Re: What is the proper way to remove an xfs partition?
From: Eric Sandeen <hidden>
Date: 2017-08-31 18:16:17
xOn 8/31/17 1:04 PM, ToddAndMargo wrote:
Hi All, Fedora 26 BIOS boot = legacy (EUFI give me hives) I have a SATA backup drive formatted gpt, one partition, xfs. I went into gparted, erased the partition, recreated the partition as ext4 and formatted it as ext4. Then I mounted it as ext4, copied some files to it, unmounted it. When I went to remount it, mount told me there was something wrong with ext4.

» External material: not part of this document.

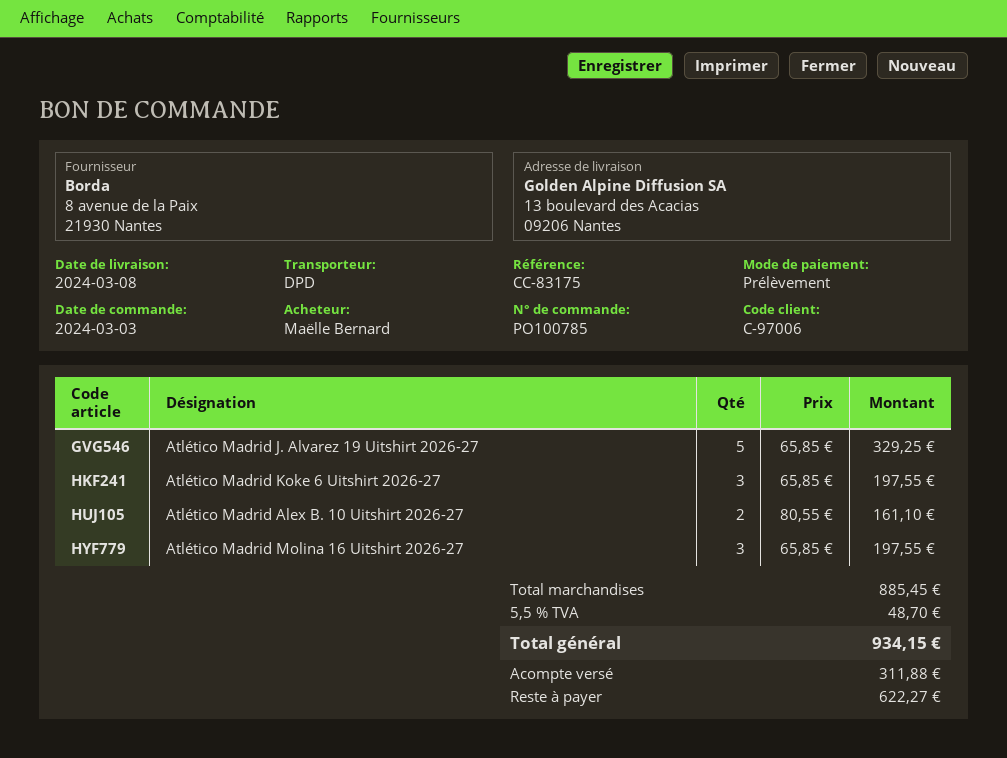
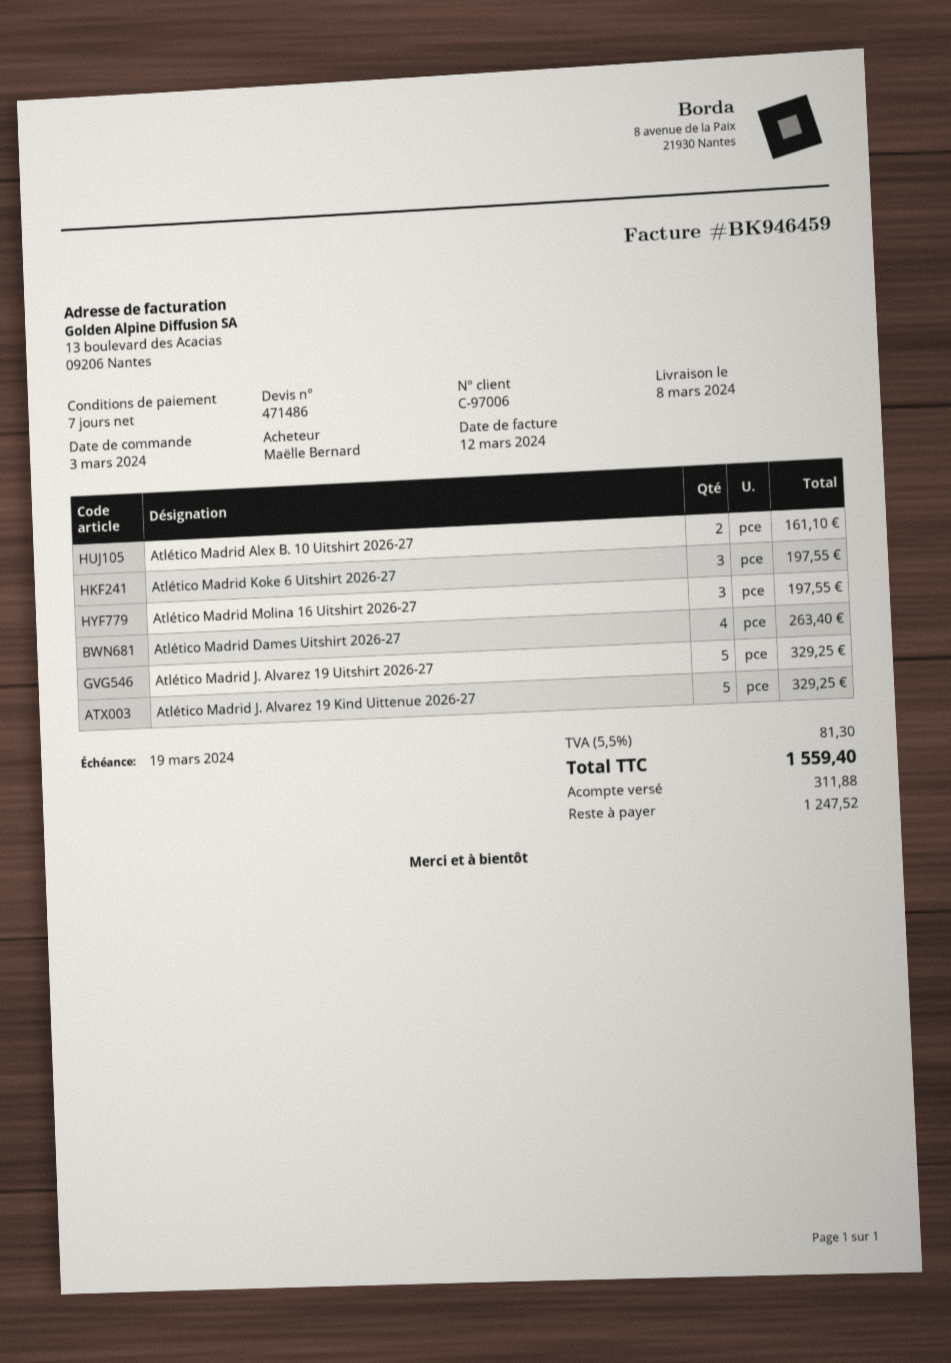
Atlético Madrid Dames Uitshirt 2026-27: none -> 4 for 263.40
Atlético Madrid J. Alvarez 19 Kind Uittenue 2026-27: none -> 5 for 329.25
tax: 5.5% = 48.70 -> 5.5% = 81.30
total: 934.15 -> 1559.40
balance: 622.27 -> 1247.52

What "something" was that?
So I mounted it as xfs AND IT WORKED! I repeated with the same result. The drive thinks it is ext4 until the second mount.
This should not be the case. It's possible to leave old magic numbers & signatures lying around in general, but mkfs.ext4, in my testing, zeros out the XFS superblock at offset 0; xfs should fail to mount after that. It sounds like there may be more going on, here.
Out of shear frustration, I did a dd /dev/zero overwrite of the stinker and left it running overnight. That did the trick, but it takes forever and I have four more drives to go. What is the official way to remove an xfs partition?
It's not usually needed, but if you don't want the kernel and/or utilities to recognize an xfs block device as xfs anymore, simply zero the first 512 bytes of that block device.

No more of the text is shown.